Огромность пространств таких кочевий обуславливалась двумя причинами: особенностями климата и почвы среднеазиатских степей и колоссальными размерами кочевых хозяйств. Климатические условия среднеазиатских степей таковы, что весной наиболее благоприятные условия для кочевания создаются на юге, где ранее всего появляется трава; но по мере выжигания солнцем травы кочевники вынуждены искать лучших пастбищ все более и более на севере, где благоприятные условия для кочевания наступают позже, зато и держатся дольше.
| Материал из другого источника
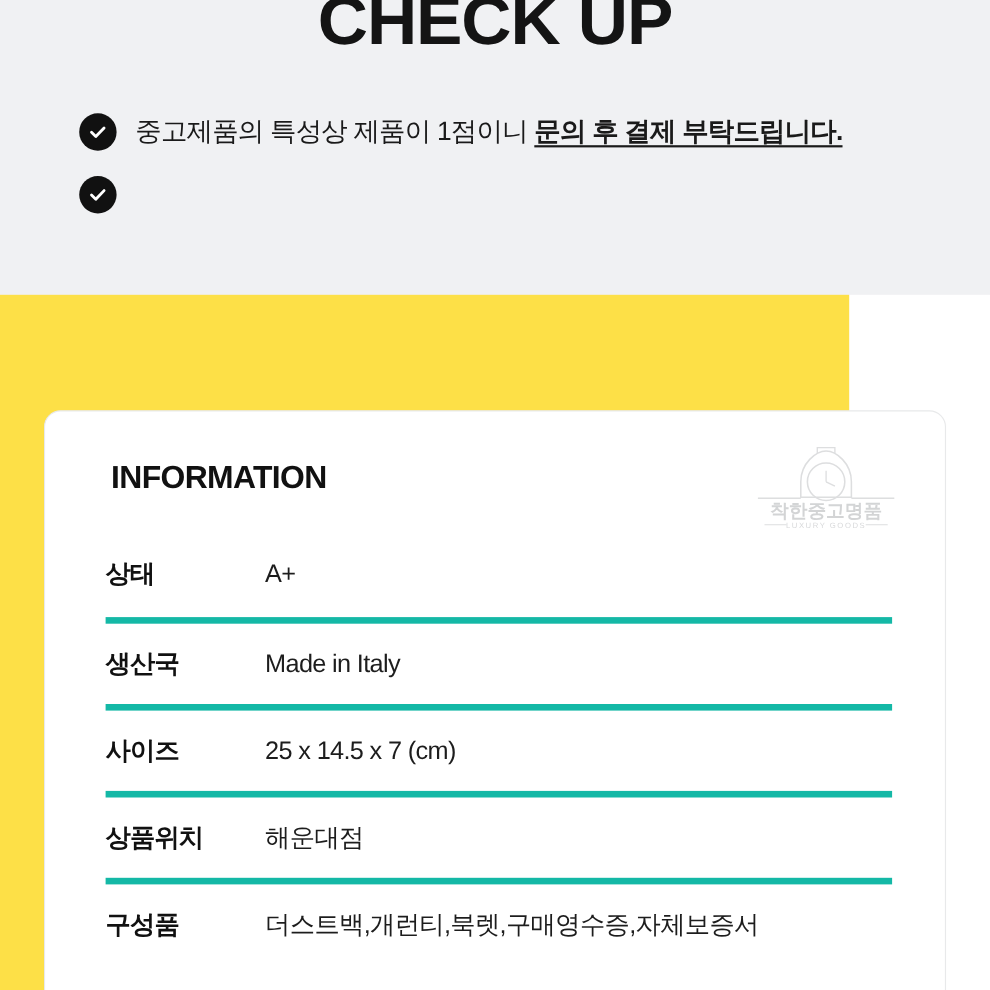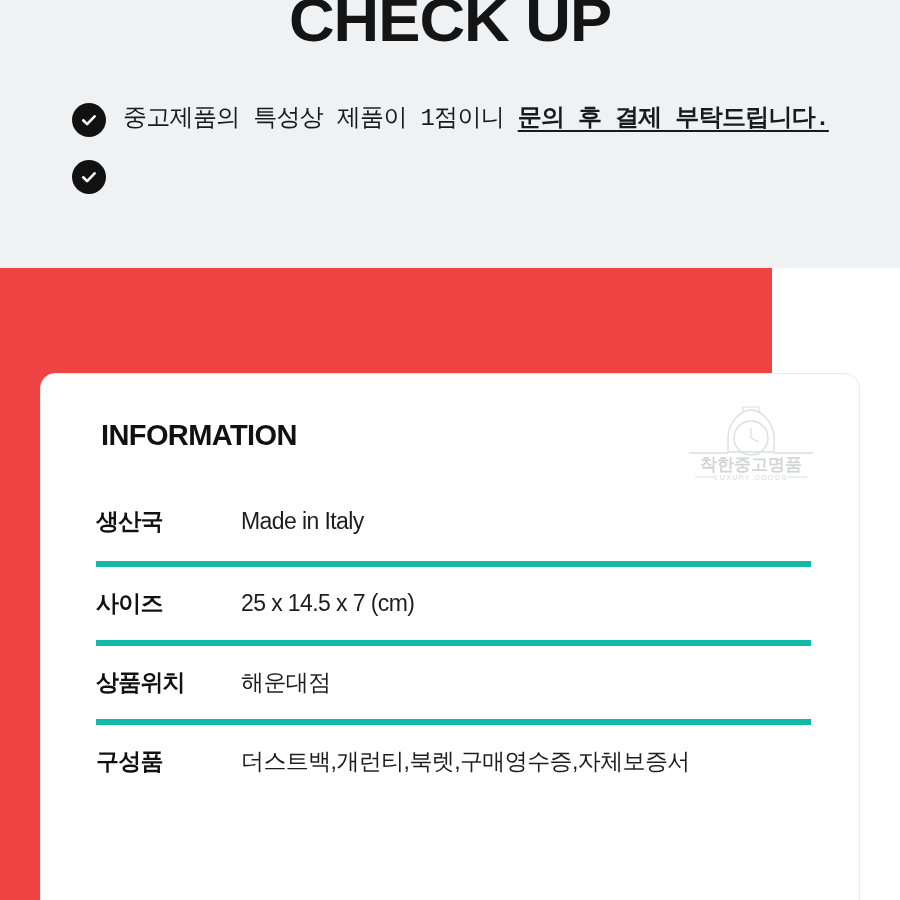"CHECK UP" .page { background: #ef4444 -> #fde047 }
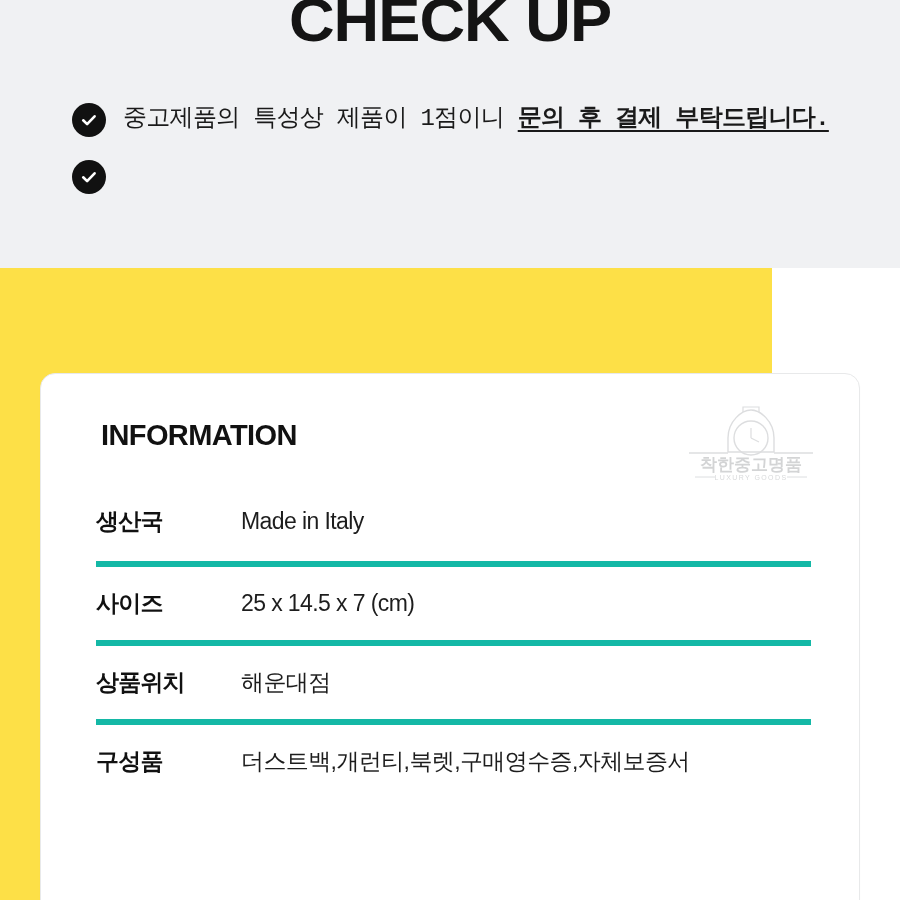"중고제품의 특성상 제품이 1점이니 문의" .check-item { align-items: flex-start -> center; font-family: Liberation Mono, monospace -> none }
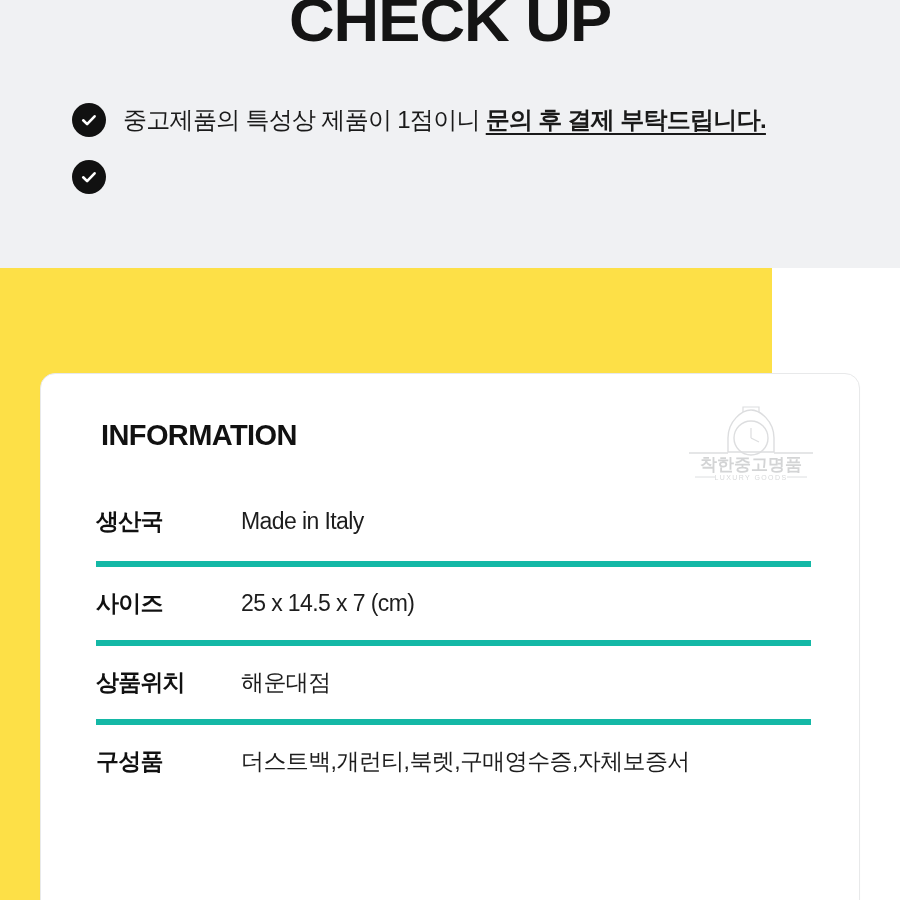"상태" div.spec-row { html: none -> <div> <div>상태</div> <div>A+</div> </div> }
На зимовки же кочевникам надо возвращаться на юг, где из-за менее глубокого снега легче тебеневать, чем на севере, и где раньше появляется весенняя растительность. Сколь велики были хозяйства огузских богачей, узнаем из мешхедской рукописи Ибн аль-Факиха[44]
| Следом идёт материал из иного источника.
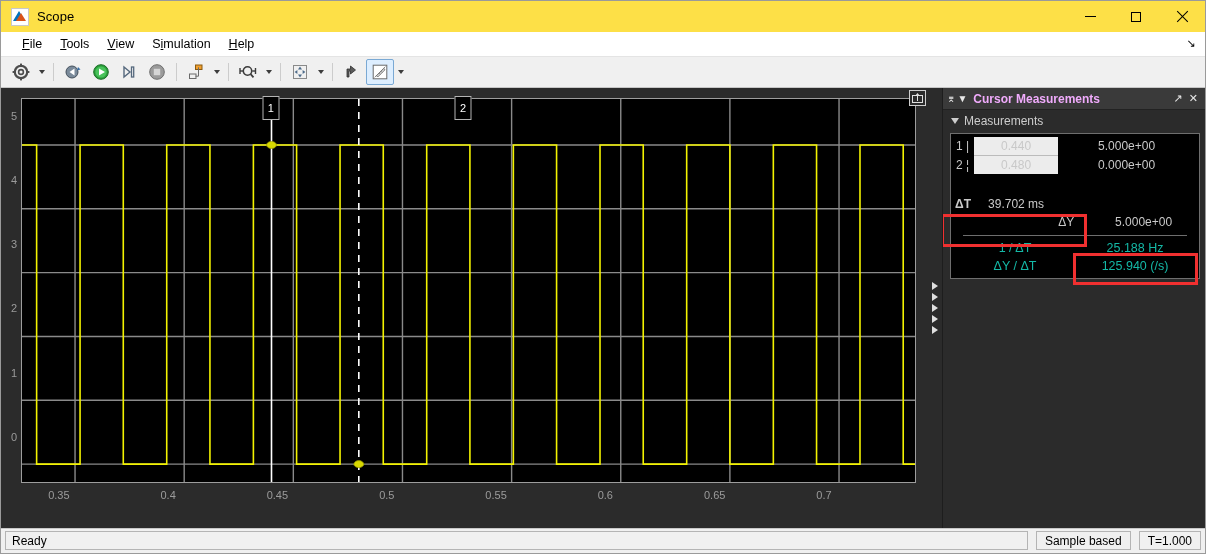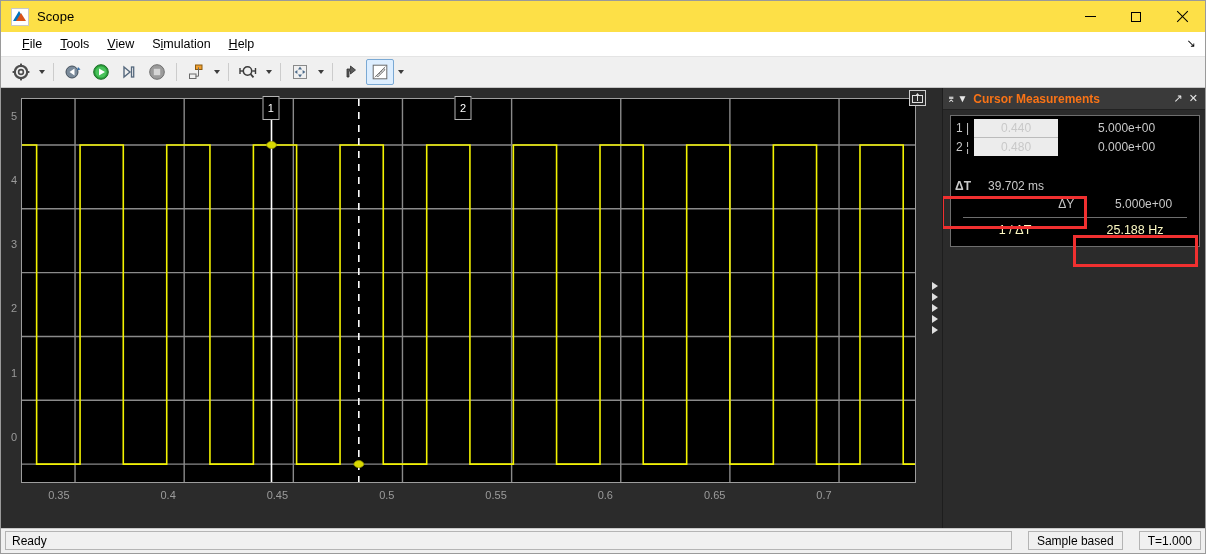"Cursor Measurements" #cm-title { color: #f97316 -> #f0abfc }
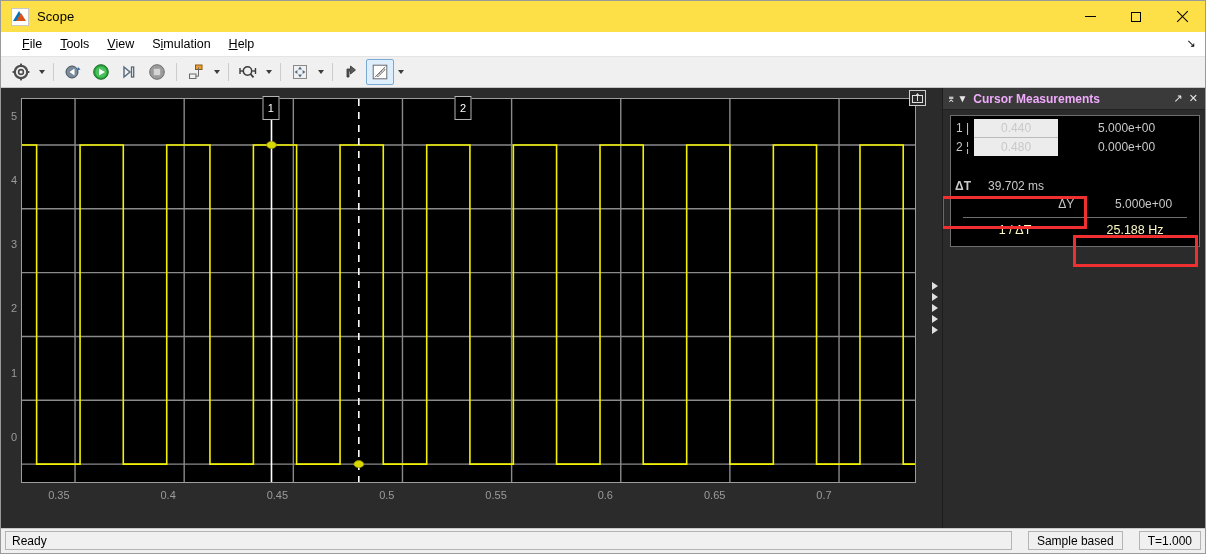"Measurements" div.cm-section { html: none -> <div> <span></span> <span>Measurements</span> </div> }
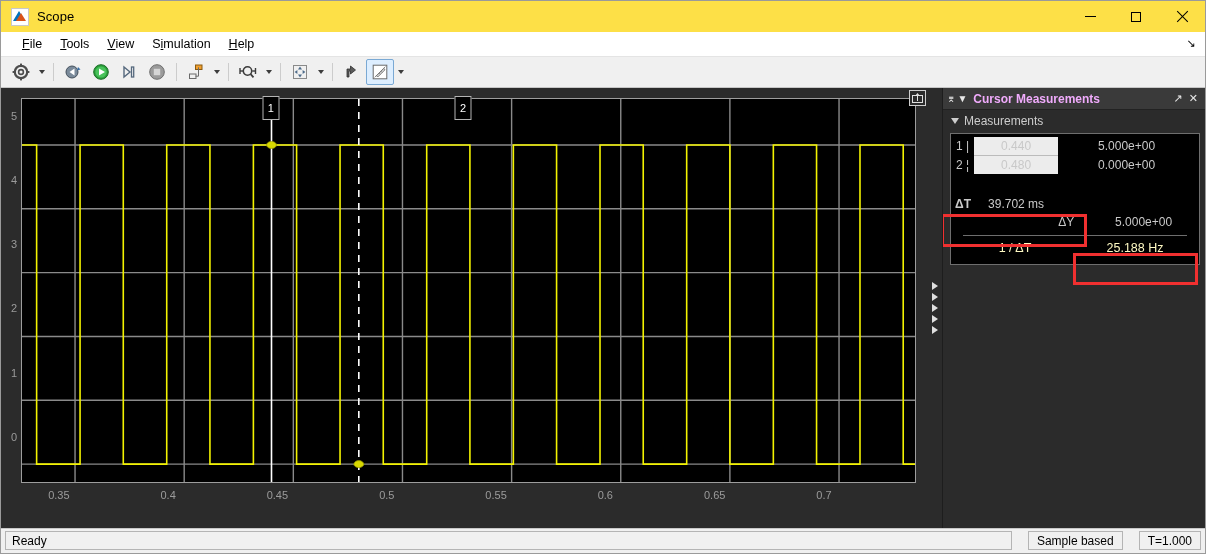"1 / ΔT" .frow { color: #fef9c3 -> #14b8a6 }
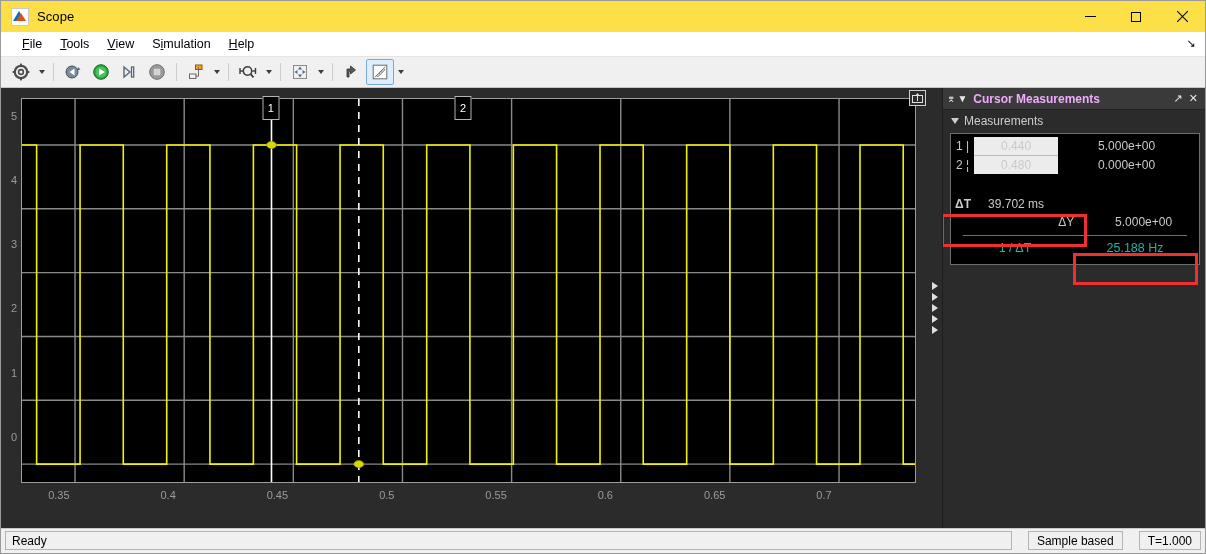"ΔY / ΔT" div.frow { html: none -> <div> <span>ΔY / ΔT</span> <span>125.940 (/s)</span> </div> }
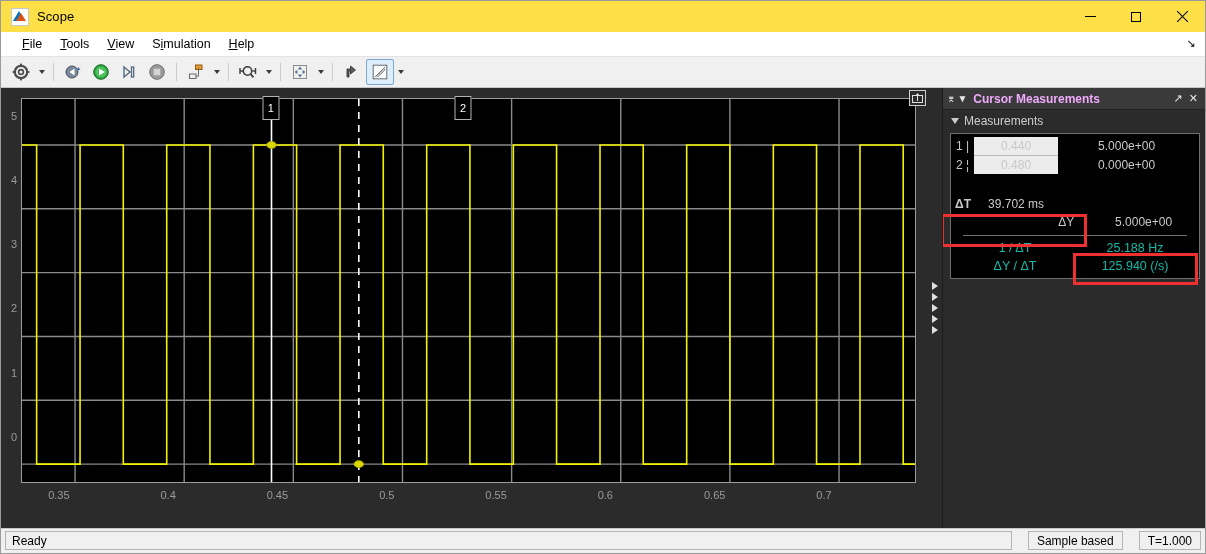"Ready" #statusbar { gap: 13px -> 5px }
, упоминающей о владельцах 100000 баранов[45]. Оба эти фактора — климатический и хозяйственный — определяли необходимость далеких перекочевок; вполне допустимо предположить, что так как все лучшие пастбища северного пояса среднеазиатских степей (лесостепи и ковыльных степей) были заняты кочевьями кимаков, то огузам приходилось на летовища передвигаться не на север, а на северо-запад, за Урал[46]. Таким образом, очевидно, создавалась известная закономерность, в силу которой кочевникам южной полосы среднеазиатских степей, при их зимовьях на реках Сырдарье и Чу, у мусульманского пограничья, — на летовища приходилось перебираться за Урал, к низовьям Камы. О наличии этой закономерности мы можем судить по тому, что и сто лет спустя после известия Истахри[47] о кочевании огузов, в 1043 году мы снова узнаем о подобных же перекочевках неназванного по имени Ибн аль-Атиром тюркского народа, зимовья которого были у Баласагуна на реке Чу, а летовища все в тех же степях у низовьев Камы.В непосредственном соседстве с огузами, где-то к северу и, может быть, к северо-западу от Аральского моря, кочевали печенеги. Очень возможно, что они до известной степени преграждали огузам перекочевывание на летовища прямо на север. Печенеги и открыли в конце VIII или в начале IX века великое движение тюрок на запад.
Но прежде чем переходить, к изложению передвижений печенегов, торков и половцев на запад (а последних отчасти и на юг), необходимо сделать одно общее замечание касательно этих передвижений, указать на одно обстоятельство, интересное для русской истории, на которое до сих пор не обращалось должного внимания, а именно: движение этих трех тюркских племен шло очень широкой полосой, захватывая огромные степные пространства и не ограничиваясь одними «азиатскими воротами» между северным побережьем Каспийского моря и Южным Уралом, как то обычно представляется. В действительности это движение шло на всем протяжении степной полосы, доходя на севере до границ лесостепи, то есть до среднего течения Ишима, Тобола, и выходя в Европу через склоны Южного Урала на реку Белую и нижнее течение Камы, до бассейна Черемшана, а на правом берегу Волги забирая к верхнему течению Дона и Донца и по тому же лесостепному пограничью достигая бассейна Днепра. Только так представляя себе это тюркское передвижение, можно понять, почему торки и берендеи будут упоминаться в русской истории в Среднем Поволжье еще задолго до того, как эти кочевники окажутся в приднепровских степях под Киевом, и только тогда получает свое наиболее естественное объяснение наличие торкских и берендейских поселений в Ростово-Суздальской Руси и у камских болгар, вблизи лесостепного пограничья, которым торки и берендеи проходили в X–XI веках.
Печенеги, как я уже сказал, были тем первым народом, который открыл великое движение тюрок на запад. К выселению своему из приуральских степей печенеги были вынуждены, если верить Масуди, нападениями на них кимаков, огузов и карлуков (последние жили восточнее огузов в долине реке Чу). На то, что движение печенегов было действительно вынужденным, показывает как будто и тот факт, что в тылу у них во все время их дальнейшего движения в IX и X веках находились огузы, беспрестанно на них наседавшие.